===== Entries shown
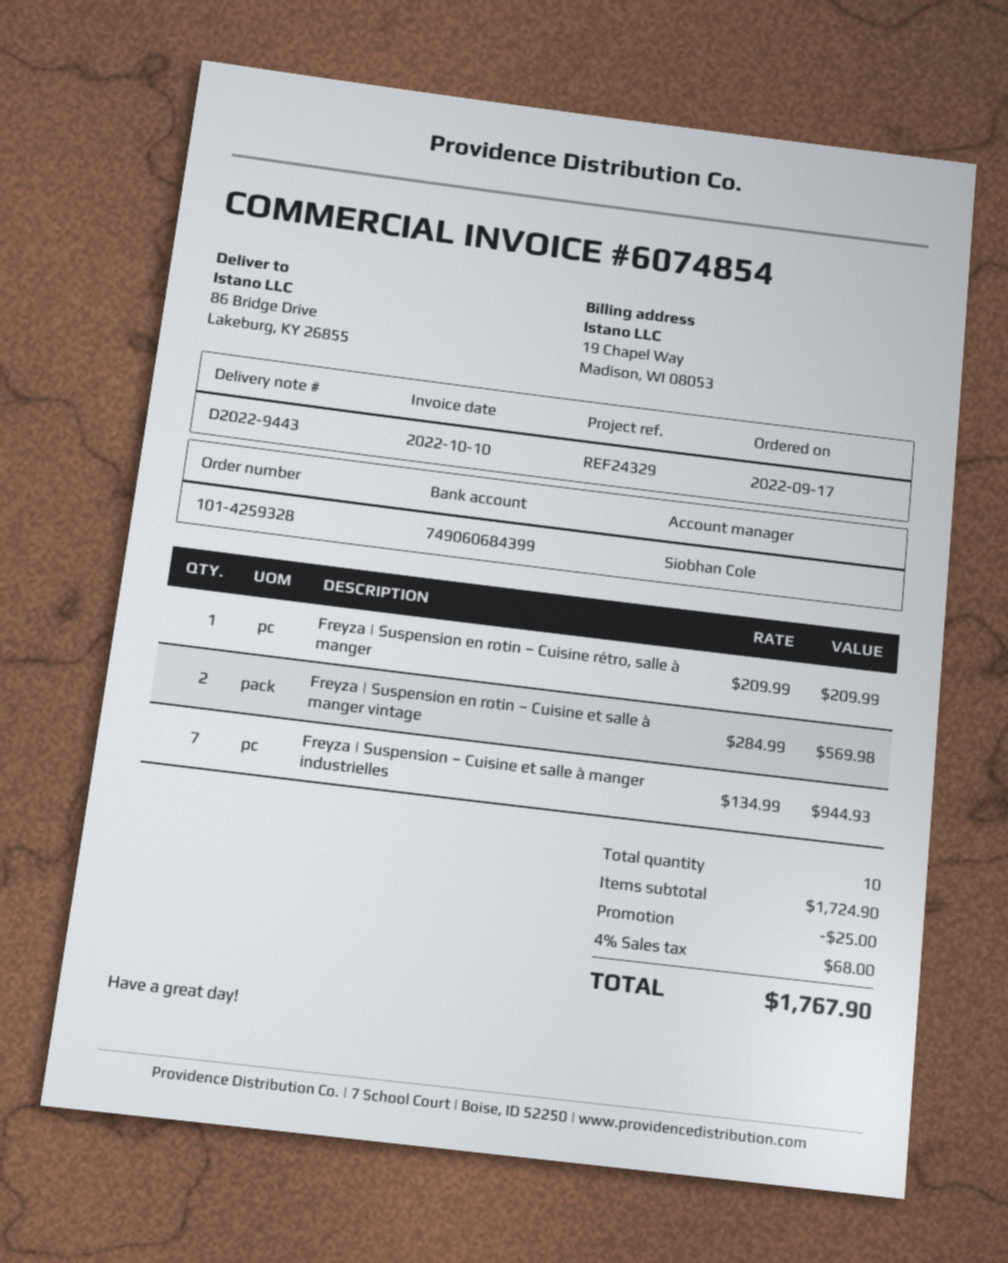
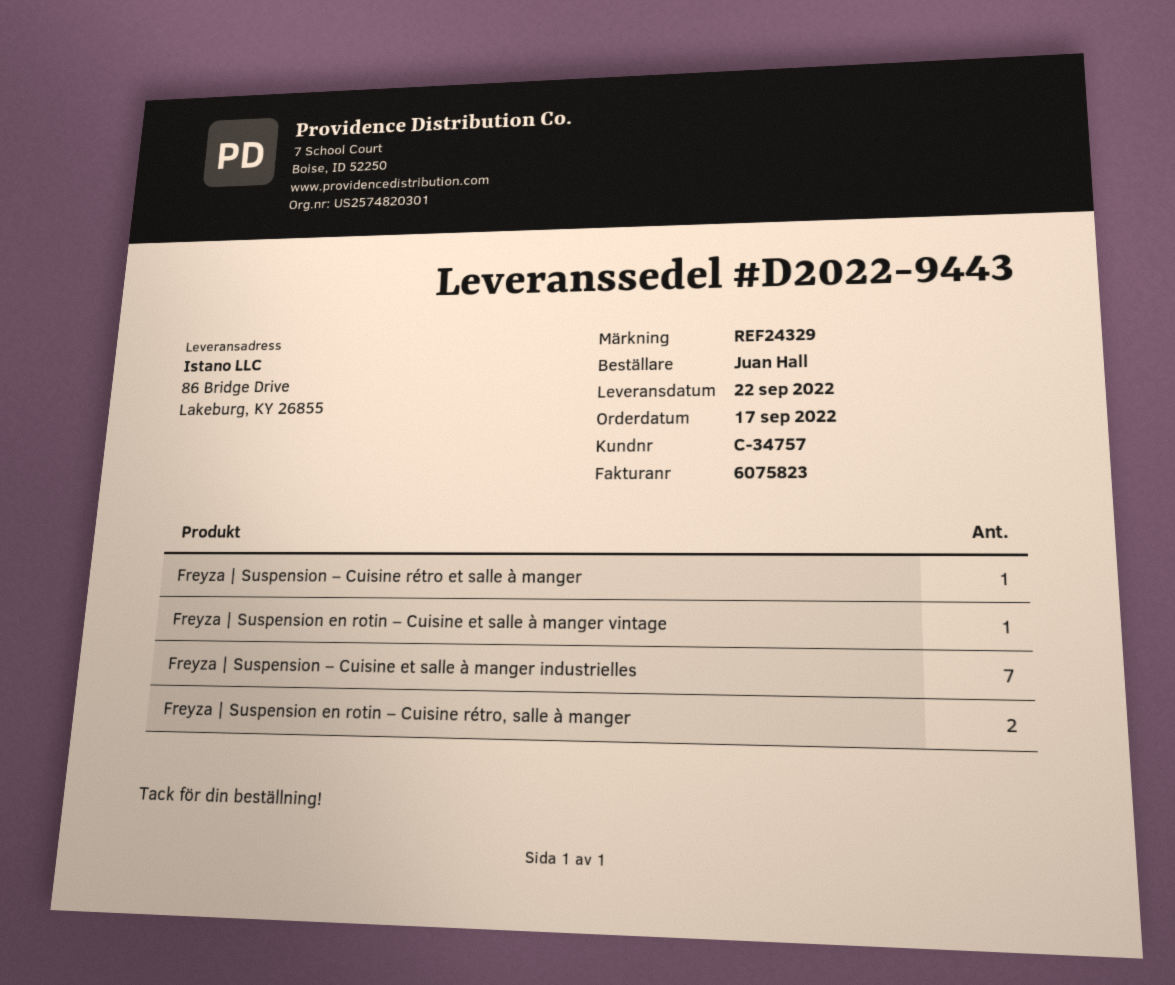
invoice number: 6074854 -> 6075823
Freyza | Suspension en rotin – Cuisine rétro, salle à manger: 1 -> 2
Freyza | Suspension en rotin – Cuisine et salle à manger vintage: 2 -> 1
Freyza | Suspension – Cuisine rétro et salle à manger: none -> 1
==========
===== Entries shown
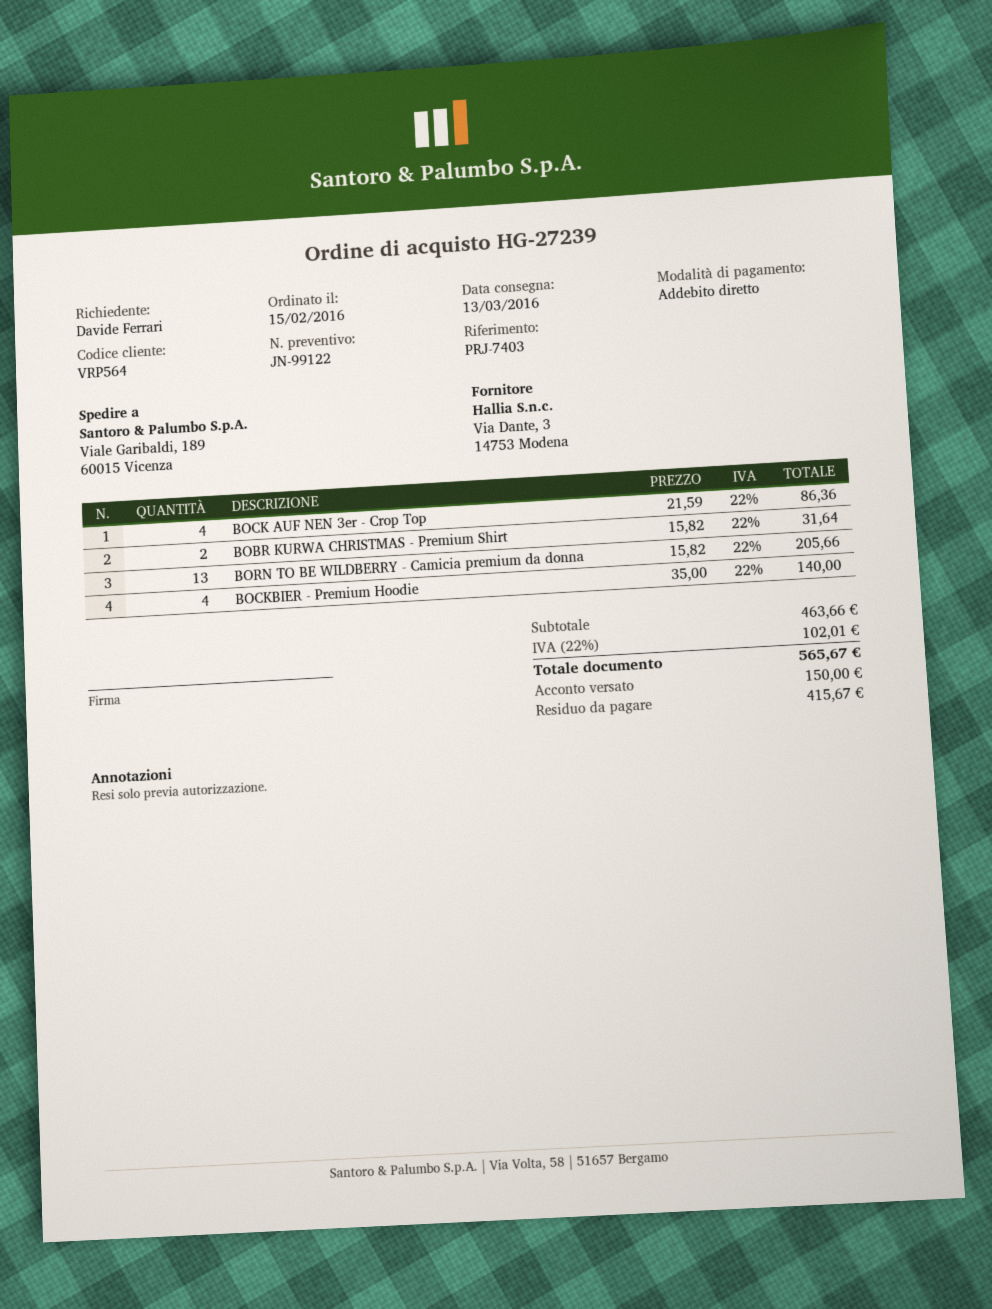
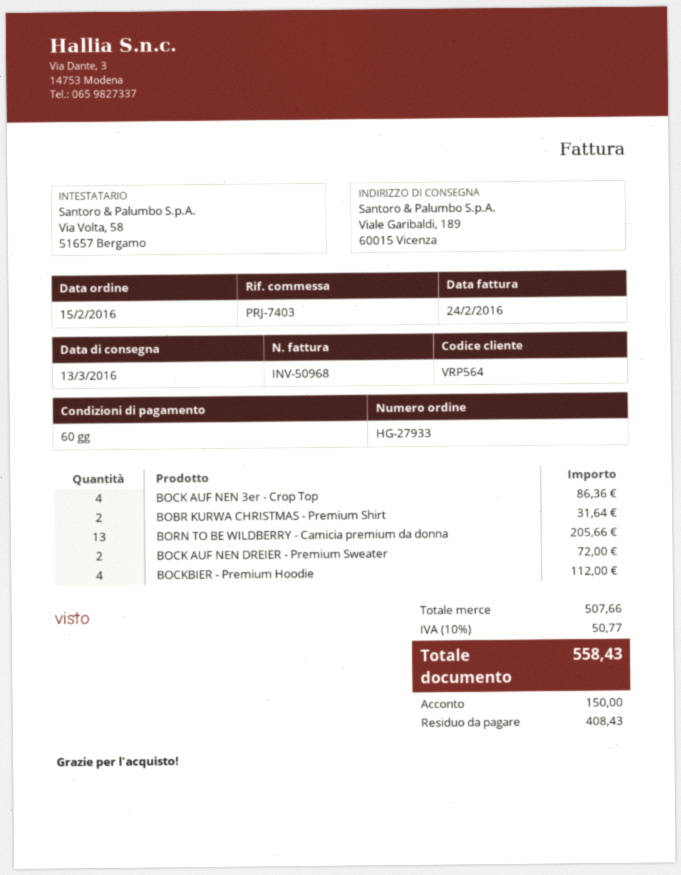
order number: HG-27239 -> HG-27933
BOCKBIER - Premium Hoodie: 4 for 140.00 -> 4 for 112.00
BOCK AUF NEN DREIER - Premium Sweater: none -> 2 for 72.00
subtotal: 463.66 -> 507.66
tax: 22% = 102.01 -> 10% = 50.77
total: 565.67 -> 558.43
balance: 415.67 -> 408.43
==========
===== Entries shown
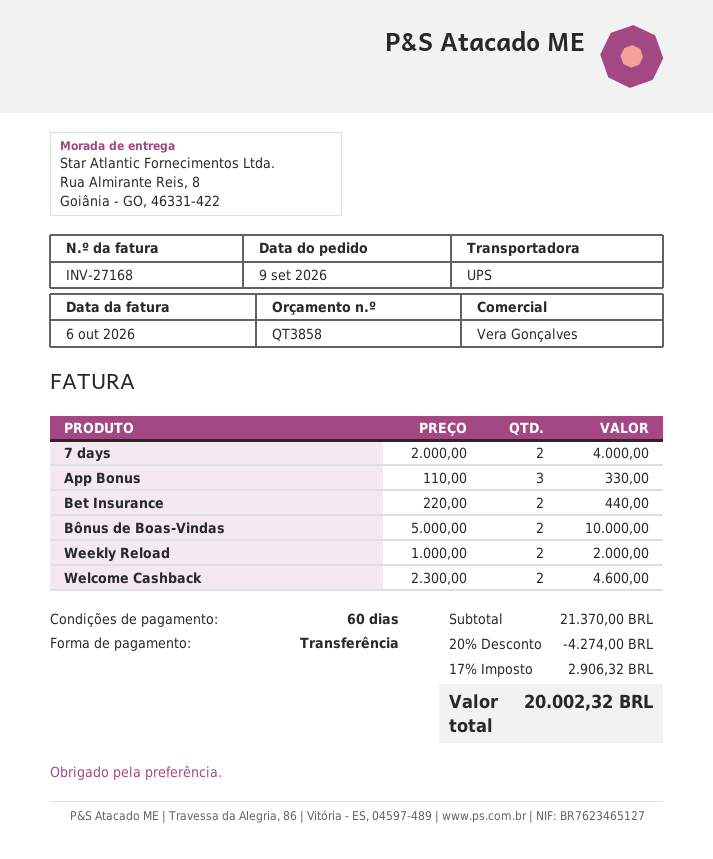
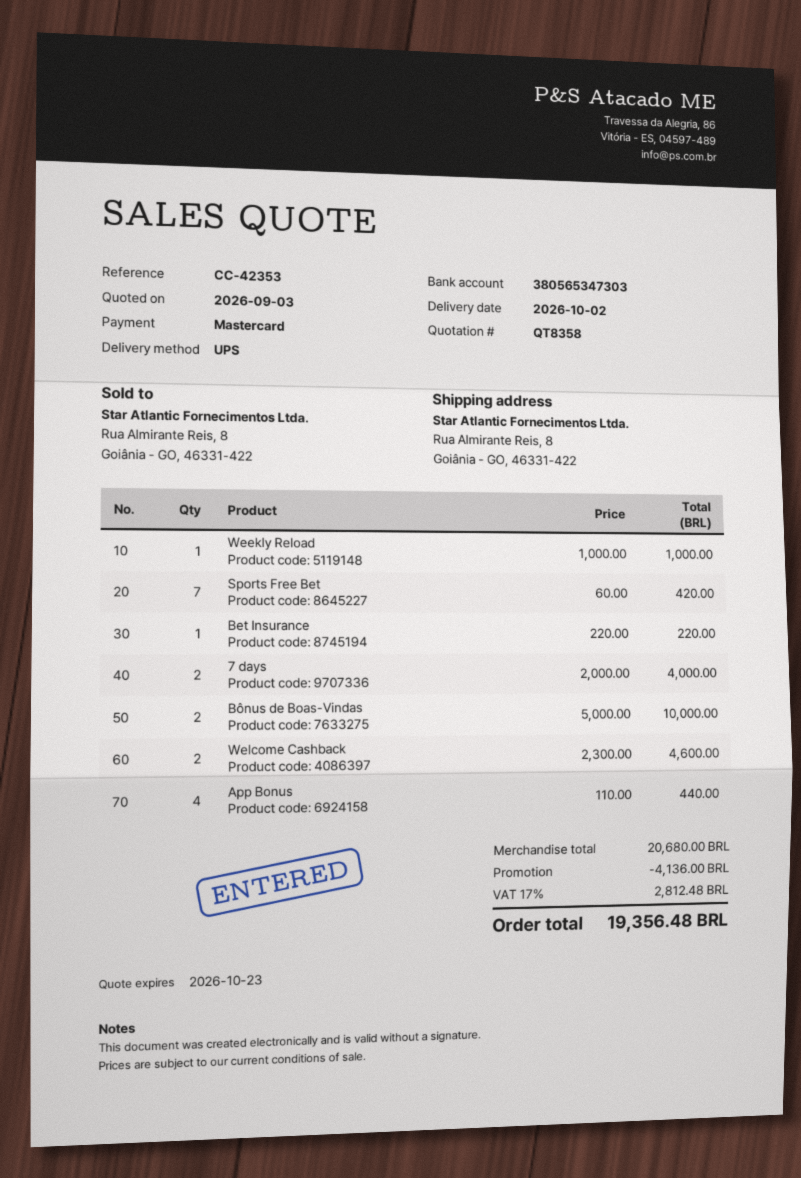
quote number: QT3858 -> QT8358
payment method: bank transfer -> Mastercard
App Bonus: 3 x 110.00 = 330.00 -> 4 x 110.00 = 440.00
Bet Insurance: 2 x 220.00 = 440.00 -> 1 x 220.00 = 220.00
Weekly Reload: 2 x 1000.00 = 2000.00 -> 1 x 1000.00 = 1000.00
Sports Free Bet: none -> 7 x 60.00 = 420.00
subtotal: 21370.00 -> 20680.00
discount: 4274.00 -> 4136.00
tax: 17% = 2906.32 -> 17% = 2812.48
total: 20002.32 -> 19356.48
==========
In the listing above, find the line with "quote number: QT3858 -> QT8358" and the line with "total: 20002.32 -> 19356.48"; output exactly those lines and all lines between them.

quote number: QT3858 -> QT8358
payment method: bank transfer -> Mastercard
App Bonus: 3 x 110.00 = 330.00 -> 4 x 110.00 = 440.00
Bet Insurance: 2 x 220.00 = 440.00 -> 1 x 220.00 = 220.00
Weekly Reload: 2 x 1000.00 = 2000.00 -> 1 x 1000.00 = 1000.00
Sports Free Bet: none -> 7 x 60.00 = 420.00
subtotal: 21370.00 -> 20680.00
discount: 4274.00 -> 4136.00
tax: 17% = 2906.32 -> 17% = 2812.48
total: 20002.32 -> 19356.48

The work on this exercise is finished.